CHARITY INFRASTRUCTURE

Sakr predicted that the Brotherhood would survive the latest blow, and make it back to politics within two or three years, because it would adjust, as it always has.

One key to its survival, he said, may be its vast and highly organized social welfare networks that made it popular in Egypt.

If those institutions remain intact, the Brotherhood may be able to weather state harassment in the long term.

"The organization is based on social relationships with families, neighbors, schools, hospitals, institutions and orphanages," said Sakr.

"If you want to approach the Brotherhood you have to approach society," he said. "In the organizational sense it can be halted. But you cannot take it out of society."

The Brotherhood will surely bank on its tightly-knit structures to survive the onslaught from security forces. Regaining public confidence is another challenge altogether.

Morsi's year in office convinced many Egyptians that the group was mostly interested in monopolizing power. His failure to fix the fragile economy also eroded the movement's appeal.

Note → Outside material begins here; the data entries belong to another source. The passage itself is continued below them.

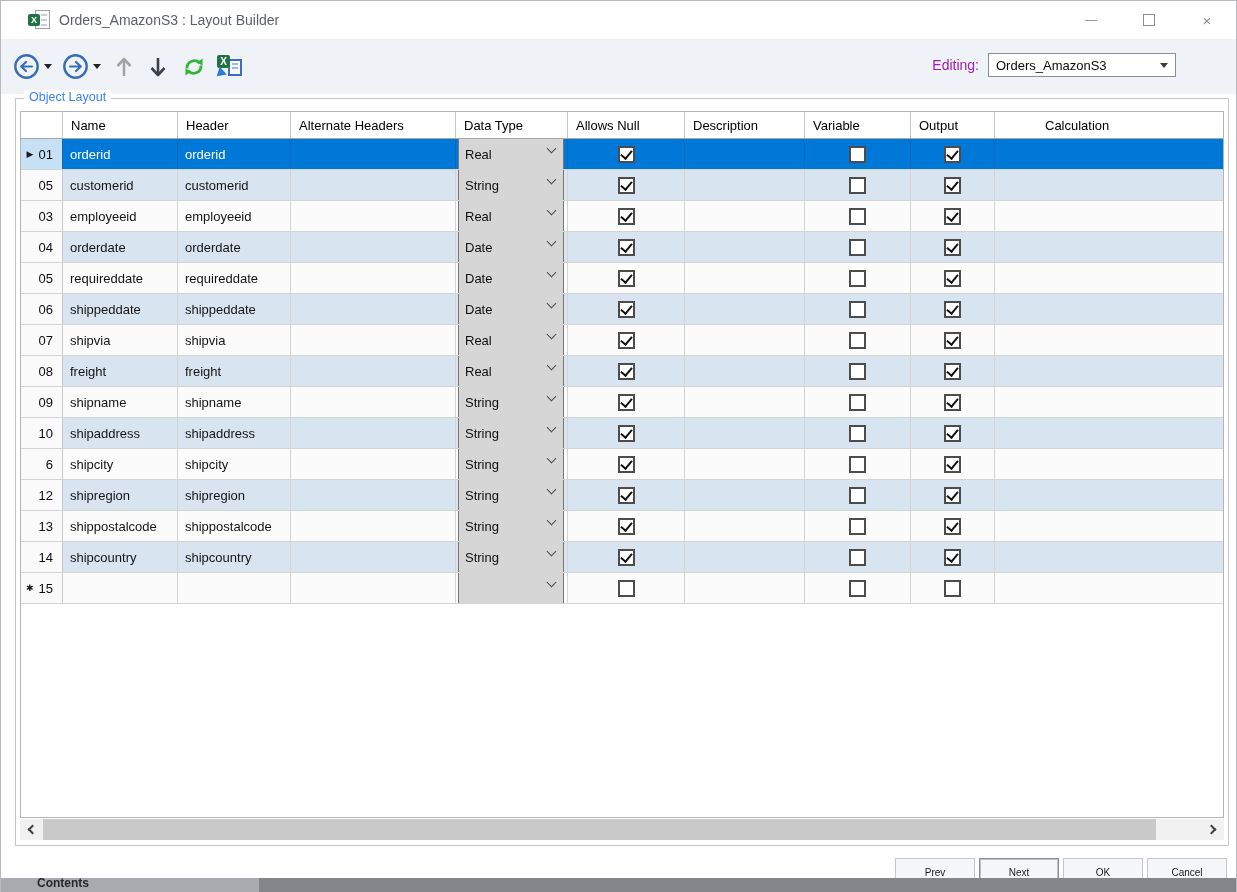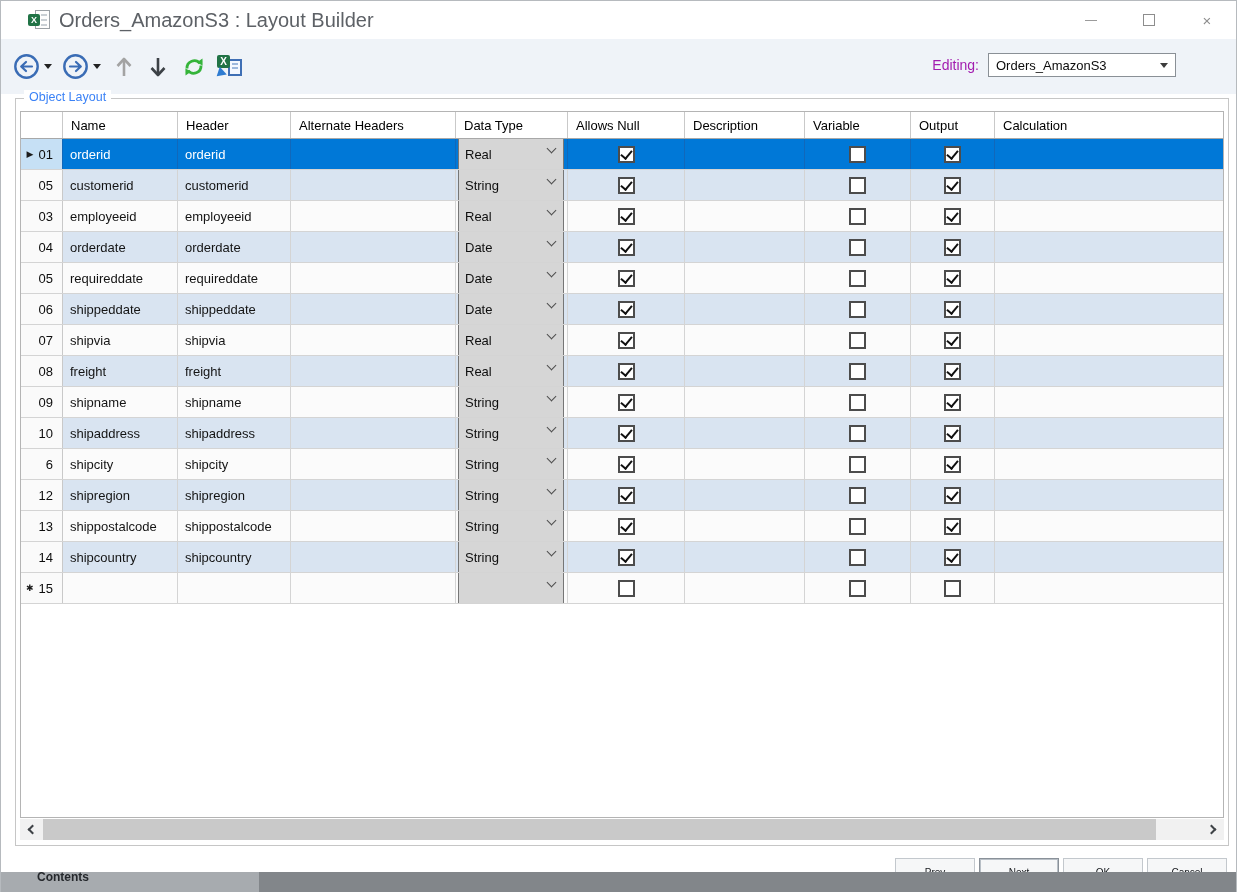"Orders_AmazonS3 : Layout Builder" .title-text { font-size: 20px -> 14px }
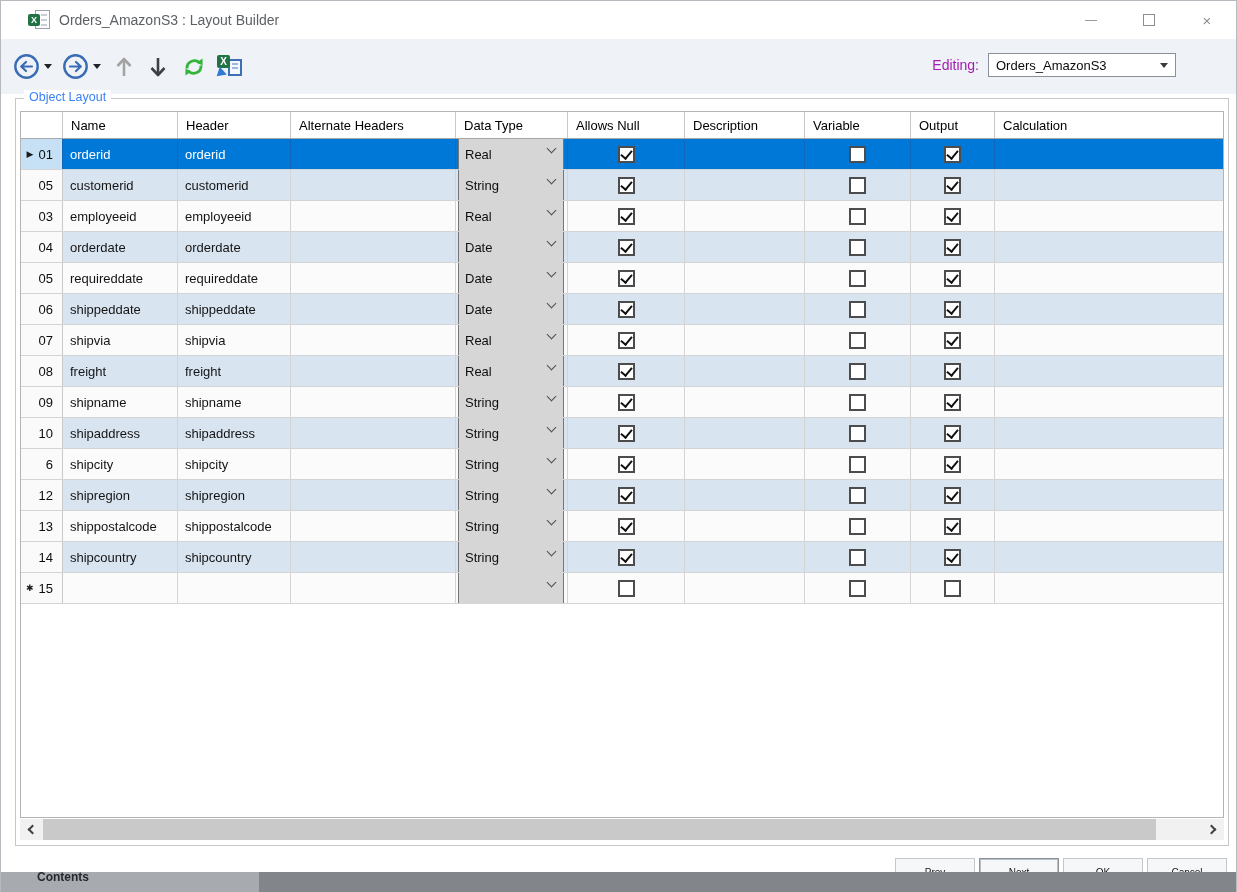"Calculation" .hc:last-child { margin-left: none -> 42px }
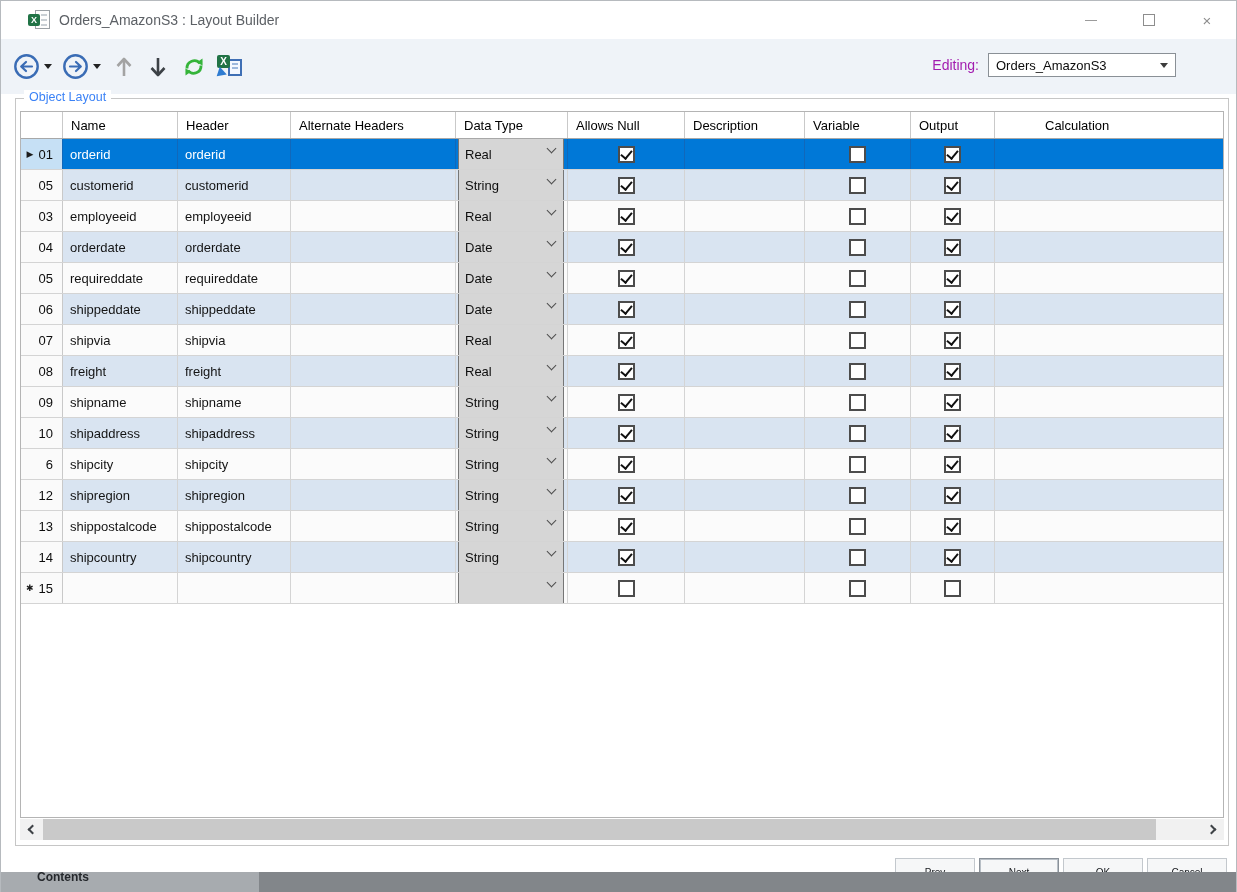"Contents" .bottom-strip { height: 20px -> 14px }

"People now don't accept speeches from Muslim Brotherhood leaders who are not in prison. Not one of them can walk the streets safely," said former Brotherhood official Kamal Helbawy.

The army is trying to capitalize on the public mood, and while security measures may keep the Brotherhood on the defensive, the strategy may ultimately backfire.

Without calls for restraint coming from senior leaders like Badie, a younger Brotherhood generation may be tempted to seek revenge as the army and security forces keep pushing.

"There is a fierce debate on whether they should resort to force," said Anani, adding that Islamist groups allied with the Brotherhood may also turn violent against the state.

"Say there are one million Islamists and 10 percent of them have guns. You are talking about 100,000 weapons."